[Saved entries]
╭──

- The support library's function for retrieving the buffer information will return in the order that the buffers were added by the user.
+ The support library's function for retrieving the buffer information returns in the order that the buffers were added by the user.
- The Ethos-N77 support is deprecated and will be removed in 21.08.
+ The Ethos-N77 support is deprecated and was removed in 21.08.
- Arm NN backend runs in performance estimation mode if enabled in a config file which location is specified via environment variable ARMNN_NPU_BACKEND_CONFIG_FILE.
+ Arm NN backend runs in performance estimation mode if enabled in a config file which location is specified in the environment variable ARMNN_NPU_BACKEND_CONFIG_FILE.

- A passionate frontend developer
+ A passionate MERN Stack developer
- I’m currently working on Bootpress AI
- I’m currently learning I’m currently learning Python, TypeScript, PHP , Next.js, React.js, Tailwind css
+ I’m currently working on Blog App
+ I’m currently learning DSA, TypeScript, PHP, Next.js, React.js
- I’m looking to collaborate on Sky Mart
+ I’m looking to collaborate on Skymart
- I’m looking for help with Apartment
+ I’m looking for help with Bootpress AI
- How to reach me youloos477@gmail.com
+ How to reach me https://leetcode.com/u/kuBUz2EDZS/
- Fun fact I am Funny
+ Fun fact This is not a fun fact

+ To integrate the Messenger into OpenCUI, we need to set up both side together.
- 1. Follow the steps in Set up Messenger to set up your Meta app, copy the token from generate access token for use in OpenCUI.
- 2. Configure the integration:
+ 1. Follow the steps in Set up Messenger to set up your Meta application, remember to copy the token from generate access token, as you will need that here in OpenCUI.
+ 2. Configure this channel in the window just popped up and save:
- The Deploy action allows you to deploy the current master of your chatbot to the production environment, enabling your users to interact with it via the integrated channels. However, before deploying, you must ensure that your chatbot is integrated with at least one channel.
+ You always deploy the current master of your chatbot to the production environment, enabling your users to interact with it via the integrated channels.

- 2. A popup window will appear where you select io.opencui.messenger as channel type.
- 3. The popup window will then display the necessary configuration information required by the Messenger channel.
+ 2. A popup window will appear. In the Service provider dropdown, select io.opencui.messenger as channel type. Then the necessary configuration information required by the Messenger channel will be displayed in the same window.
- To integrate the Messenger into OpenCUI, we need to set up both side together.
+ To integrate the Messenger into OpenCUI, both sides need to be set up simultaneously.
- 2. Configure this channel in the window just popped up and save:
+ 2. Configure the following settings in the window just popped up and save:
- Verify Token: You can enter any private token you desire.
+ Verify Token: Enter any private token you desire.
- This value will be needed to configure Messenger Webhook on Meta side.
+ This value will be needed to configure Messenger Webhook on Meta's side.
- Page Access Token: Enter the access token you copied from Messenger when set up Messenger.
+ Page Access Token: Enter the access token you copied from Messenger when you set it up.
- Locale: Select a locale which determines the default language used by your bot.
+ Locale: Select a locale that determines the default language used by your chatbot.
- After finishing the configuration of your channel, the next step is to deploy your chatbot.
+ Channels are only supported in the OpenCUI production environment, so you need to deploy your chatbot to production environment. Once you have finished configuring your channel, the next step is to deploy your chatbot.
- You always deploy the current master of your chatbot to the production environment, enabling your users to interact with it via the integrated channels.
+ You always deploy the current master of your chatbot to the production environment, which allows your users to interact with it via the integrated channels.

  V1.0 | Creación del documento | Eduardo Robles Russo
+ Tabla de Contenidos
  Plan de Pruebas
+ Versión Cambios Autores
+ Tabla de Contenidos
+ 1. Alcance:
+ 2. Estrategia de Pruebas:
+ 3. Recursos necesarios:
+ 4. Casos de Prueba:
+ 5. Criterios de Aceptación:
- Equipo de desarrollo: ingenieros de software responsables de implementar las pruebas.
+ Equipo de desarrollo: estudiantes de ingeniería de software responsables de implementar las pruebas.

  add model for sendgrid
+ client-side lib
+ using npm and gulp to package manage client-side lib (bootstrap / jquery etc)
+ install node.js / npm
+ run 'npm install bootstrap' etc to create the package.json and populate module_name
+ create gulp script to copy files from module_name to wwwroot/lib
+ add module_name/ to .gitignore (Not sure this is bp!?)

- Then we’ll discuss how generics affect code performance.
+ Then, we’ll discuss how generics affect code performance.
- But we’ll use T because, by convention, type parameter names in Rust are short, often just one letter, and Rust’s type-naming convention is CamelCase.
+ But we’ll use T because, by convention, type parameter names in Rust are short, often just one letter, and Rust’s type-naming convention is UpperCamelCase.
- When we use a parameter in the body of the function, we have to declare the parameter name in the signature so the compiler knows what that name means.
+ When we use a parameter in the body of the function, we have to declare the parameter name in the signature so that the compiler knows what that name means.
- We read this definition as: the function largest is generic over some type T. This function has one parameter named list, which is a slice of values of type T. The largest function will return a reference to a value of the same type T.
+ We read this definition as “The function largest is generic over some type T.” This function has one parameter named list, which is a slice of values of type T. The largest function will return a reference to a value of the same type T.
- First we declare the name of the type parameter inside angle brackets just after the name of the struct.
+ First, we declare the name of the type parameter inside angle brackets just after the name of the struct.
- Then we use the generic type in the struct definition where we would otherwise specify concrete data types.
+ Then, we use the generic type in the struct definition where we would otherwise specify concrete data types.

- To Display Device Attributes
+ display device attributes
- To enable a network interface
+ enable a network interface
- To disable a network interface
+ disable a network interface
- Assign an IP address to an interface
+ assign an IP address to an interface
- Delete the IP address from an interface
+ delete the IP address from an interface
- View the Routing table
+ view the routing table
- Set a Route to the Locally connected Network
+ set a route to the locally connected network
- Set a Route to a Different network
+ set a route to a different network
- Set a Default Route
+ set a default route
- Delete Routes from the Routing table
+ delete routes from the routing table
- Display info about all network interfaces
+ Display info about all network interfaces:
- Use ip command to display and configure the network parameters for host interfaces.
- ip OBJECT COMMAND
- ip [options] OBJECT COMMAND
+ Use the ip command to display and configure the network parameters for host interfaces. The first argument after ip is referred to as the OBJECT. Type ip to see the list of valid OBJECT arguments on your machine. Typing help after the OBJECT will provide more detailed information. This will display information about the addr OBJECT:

╰──

## Task objective
Among the entries above, find the line with "ingeniería de software responsables de implementar las pruebas." and the line with "- Then we use"; give again exactly these two lines and all lines between them.

## Output below
+ Equipo de desarrollo: estudiantes de ingeniería de software responsables de implementar las pruebas.

  add model for sendgrid
+ client-side lib
+ using npm and gulp to package manage client-side lib (bootstrap / jquery etc)
+ install node.js / npm
+ run 'npm install bootstrap' etc to create the package.json and populate module_name
+ create gulp script to copy files from module_name to wwwroot/lib
+ add module_name/ to .gitignore (Not sure this is bp!?)

- Then we’ll discuss how generics affect code performance.
+ Then, we’ll discuss how generics affect code performance.
- But we’ll use T because, by convention, type parameter names in Rust are short, often just one letter, and Rust’s type-naming convention is CamelCase.
+ But we’ll use T because, by convention, type parameter names in Rust are short, often just one letter, and Rust’s type-naming convention is UpperCamelCase.
- When we use a parameter in the body of the function, we have to declare the parameter name in the signature so the compiler knows what that name means.
+ When we use a parameter in the body of the function, we have to declare the parameter name in the signature so that the compiler knows what that name means.
- We read this definition as: the function largest is generic over some type T. This function has one parameter named list, which is a slice of values of type T. The largest function will return a reference to a value of the same type T.
+ We read this definition as “The function largest is generic over some type T.” This function has one parameter named list, which is a slice of values of type T. The largest function will return a reference to a value of the same type T.
- First we declare the name of the type parameter inside angle brackets just after the name of the struct.
+ First, we declare the name of the type parameter inside angle brackets just after the name of the struct.
- Then we use the generic type in the struct definition where we would otherwise specify concrete data types.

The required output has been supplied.